Mr. Charles Carlson, Vice Provost for Student Life
At the end of this academic year Charlie Carlson, Vice Provost for Student Life, will retire after almost 20 years serving Iona. Charlie and his wife Nancy will be heading to Florida to begin their next chapter in the Sunshine State. Charlie joined Iona in 1996, after 22 years with the New Rochelle Police Department. He has served Iona faithfully as the director of Student Development, director of Campus Safety and Security, and now as the vice provost for Student Life.  He has been a longtime advocate for improving neighborhood relations and working to hold students accountable for their off-campus behavior. Charlie will be greatly missed by his colleagues as well as the student body. Charlie has been a staunch student advocate during his time at Iona. 

Iona is grateful that Charlie will be assisting the College launch the search for its next vice provost for Student Life, as his insights and experiences are invaluable. 

Please join the College in congratulating Charlie and thanking him for all he has done to provide vision and leadership for the division of Student Life.


Welcoming a New Gael Community Ambassador

Kathleen Feenan ‘18
Gael Community Ambassador
Off-Campus and Commuter Services is pleased to announce that Kathleen Feenan will serve as a Gael community ambassador in Spring 2016. As a Gael community ambassador she will provide peer education about the moving off-campus transition as well as serve as a student liaison to local neighborhood associations. 

Kathleen is currently a junior majoring in Business Marketing. She is originally from Woodland Park, N.J. Kathleen babysits locally and is a member of Phi Sigma Sigma Sorority where she also serves as the newly-elected Risk Management chair. She is also a member of the Marketing Club and Colleges Against Cancer. 

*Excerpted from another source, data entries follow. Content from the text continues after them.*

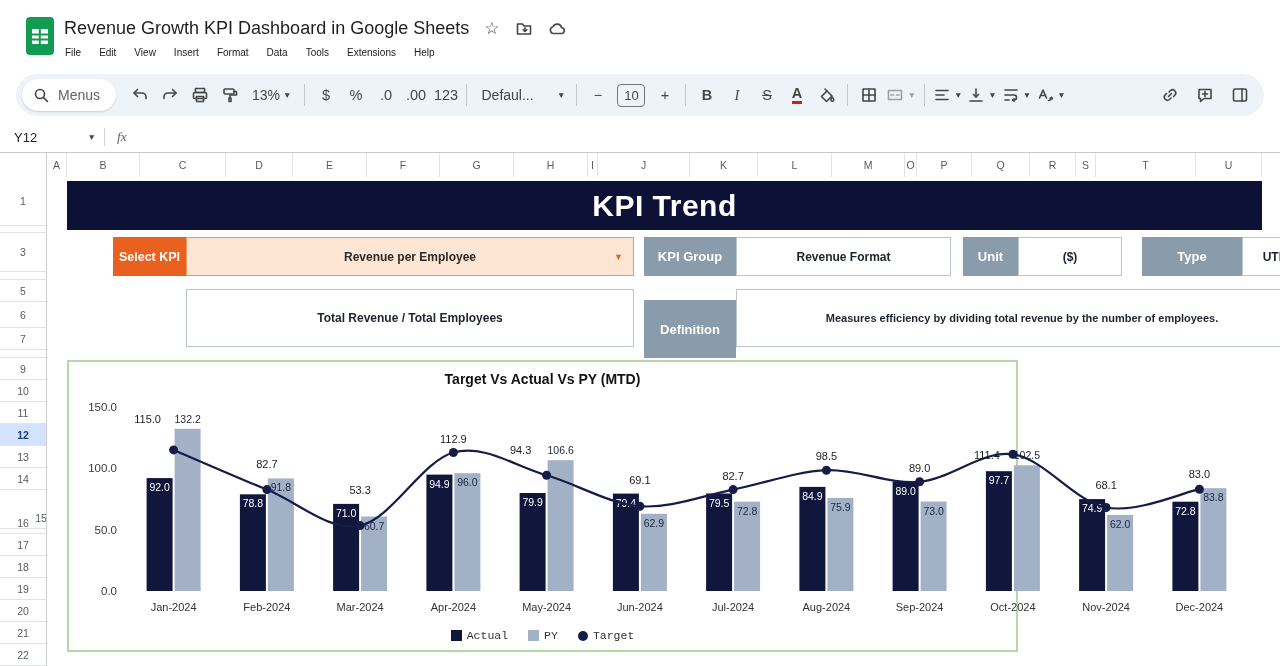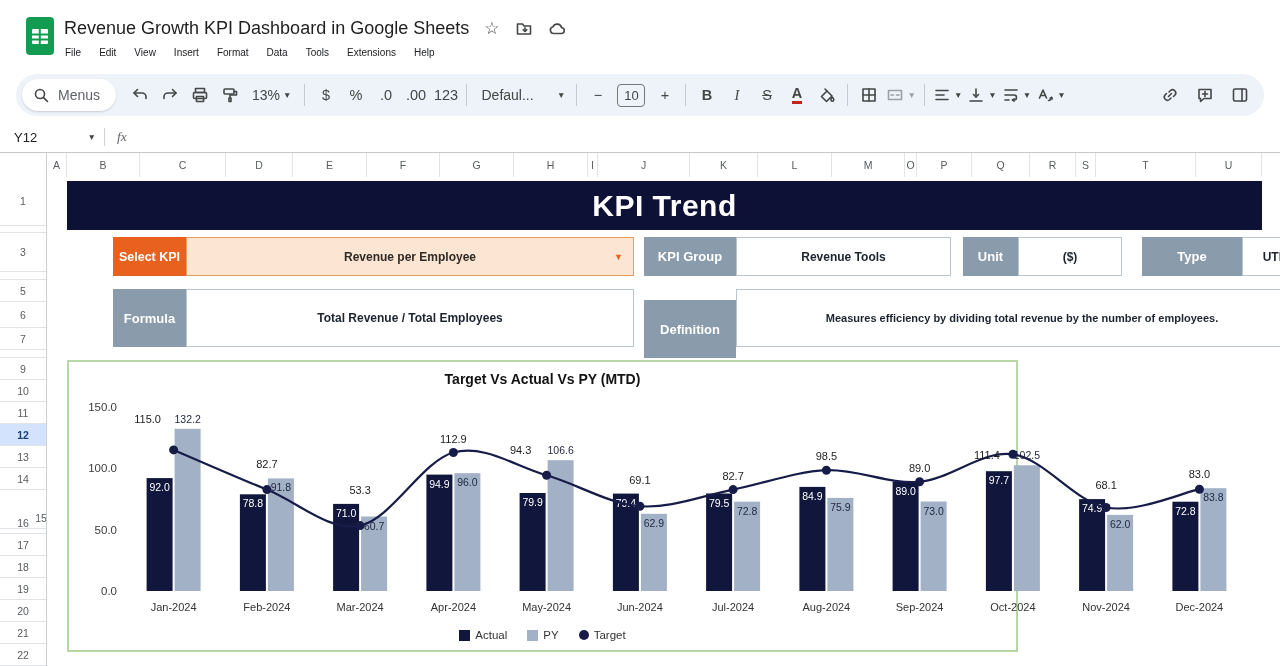--- a/index.html
+++ b/index.html
@@ -341,7 +341,7 @@
       <span class="arrow">▼</span>
     </div>
     <div class="ctl lab" style="left:598px;top:60px;width:92px;height:39px;">KPI Group</div>
-    <div class="ctl val" style="left:690px;top:60px;width:215px;height:39px;">Revenue Tools</div>
+    <div class="ctl val" style="left:690px;top:60px;width:215px;height:39px;">Revenue Format</div>
     <div class="ctl lab" style="left:917px;top:60px;width:55px;height:39px;">Unit</div>
     <div class="ctl val" style="left:972px;top:60px;width:104px;height:39px;">($)</div>
     <div class="ctl lab" style="left:1096px;top:60px;width:100px;height:39px;">Type</div>

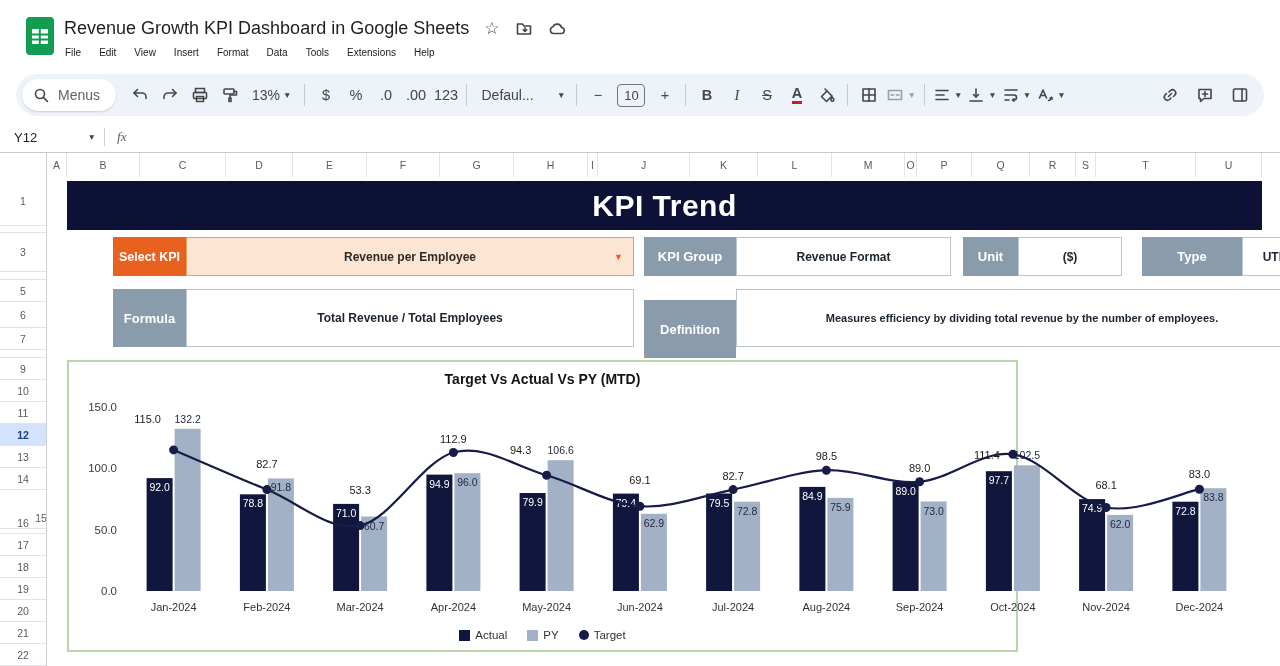--- a/index.html
+++ b/index.html
@@ -347,7 +347,6 @@
     <div class="ctl lab" style="left:1096px;top:60px;width:100px;height:39px;">Type</div>
     <div class="ctl val" style="left:1196px;top:60px;width:66px;height:39px;">UTB</div>
 
-    <div class="ctl lab" style="left:67px;top:112px;width:73px;height:58px;">Formula</div>
     <div class="ctl val" style="left:140px;top:112px;width:448px;height:58px;">Total Revenue / Total Employees</div>
     <div class="ctl lab" style="left:598px;top:123px;width:92px;height:58px;">Definition</div>
     <div class="ctl val" style="left:690px;top:112px;width:572px;height:58px;font-size:11px;">Measures efficiency by dividing total revenue by the number of employees.</div>

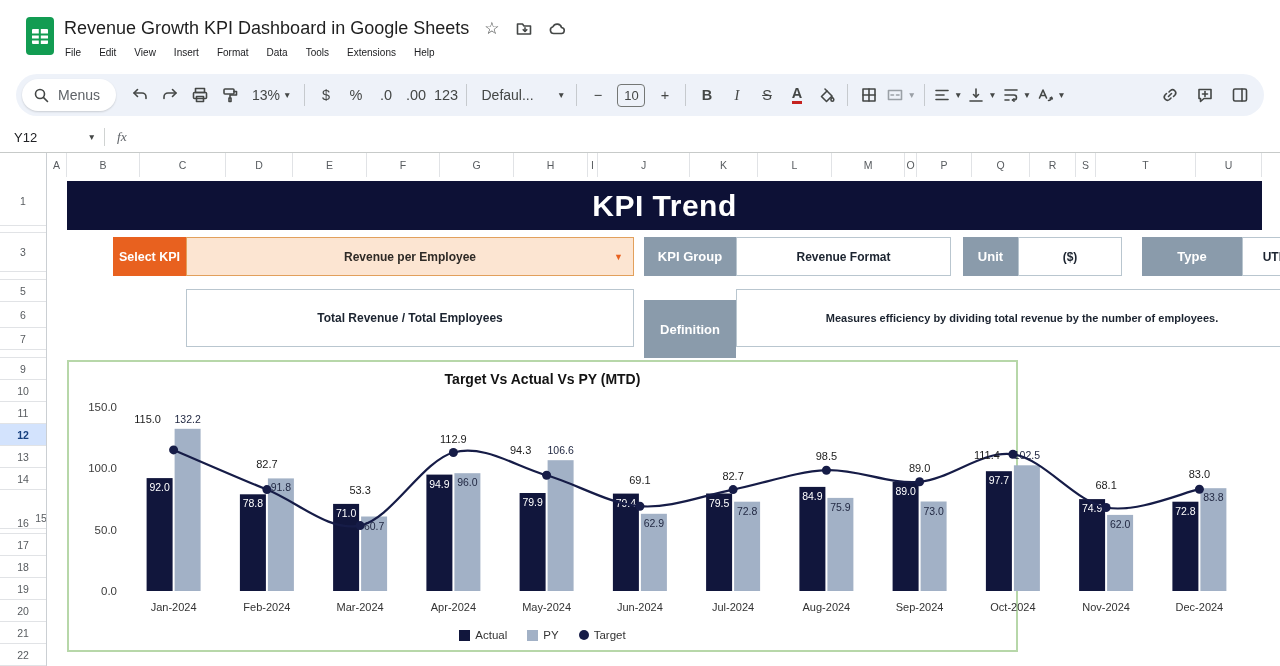--- a/index.html
+++ b/index.html
@@ -79,7 +79,7 @@
   .blbl{font-size:10.5px;}
   .tlbl{font-size:11px;fill:#1c1c1c;}
   .legend{display:flex;justify-content:center;gap:20px;font-size:11.5px;color:#333;}
-  .lg-item{display:flex;align-items:center;gap:5px;}
+  .lg-item{display:flex;align-items:center;gap:5px;font-family:Liberation Mono, monospace;}
   .sw{display:inline-block;}
   .sw.sq{width:11px;height:11px;}
   .sw.dot{width:10px;height:10px;border-radius:50%;}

Kathleen actively participates in community service and philanthropic activities. She has volunteered with the New Rochelle Boys and Girls Club and St. Joseph’s Care Center through Iona’s Office of Mission and Ministry. 

Kathleen enjoys living as an off-campus students in her New Rochelle neighborhood. Her favorite place in New Rochelle is Glen Island. Kathleen also enjoys eating at all of the restaurants New Rochelle has to offer, especially Posto 22. She is excited to get even more involved in the community.


Kathleen McElroy, Esq.
General Counsel 
Iona College is pleased to announce the appointment of Kathleen M. McElroy, Esq., to the position of general counsel at Iona College, effective February 1, 2016. Named to the post after a national search, McElroy has had an outstanding career in the field of law, both in higher education and nationally recognized law firms.

McElroy will serve as the chief legal officer to the institution and will advise on a wide range of matters of institutional importance while supporting the College in its mission, strategic goals and initiatives.

President Nyre noted, “We were fortunate to attract an exceptionally talented pool of candidates during this search. Kathleen brings to Iona a wealth of knowledge and expertise regarding the increasingly complex regulatory and higher education legal environment. We are pleased to welcome Kathleen to the Iona community.”     

McElroy most recently served as senior counsel with St. John’s University. In that capacity, she provided advice and guidance to the senior leadership of St. John’s and oversaw legal matters involving the University including labor and employment, litigations, contracts, governance, academics, higher education issues, athletics compliance, student affairs, Title IX and risk management.

McElroy joined St. John’s Office of General Counsel as associate general counsel in January 2005. Prior to St. John’s, McElroy was employed as an associate attorney with the law firms of Hoey, King, Toker & Epstein; Jackson Lewis LLP; Holm & O’Hara LLP; and the Law Office of James J. Thornton.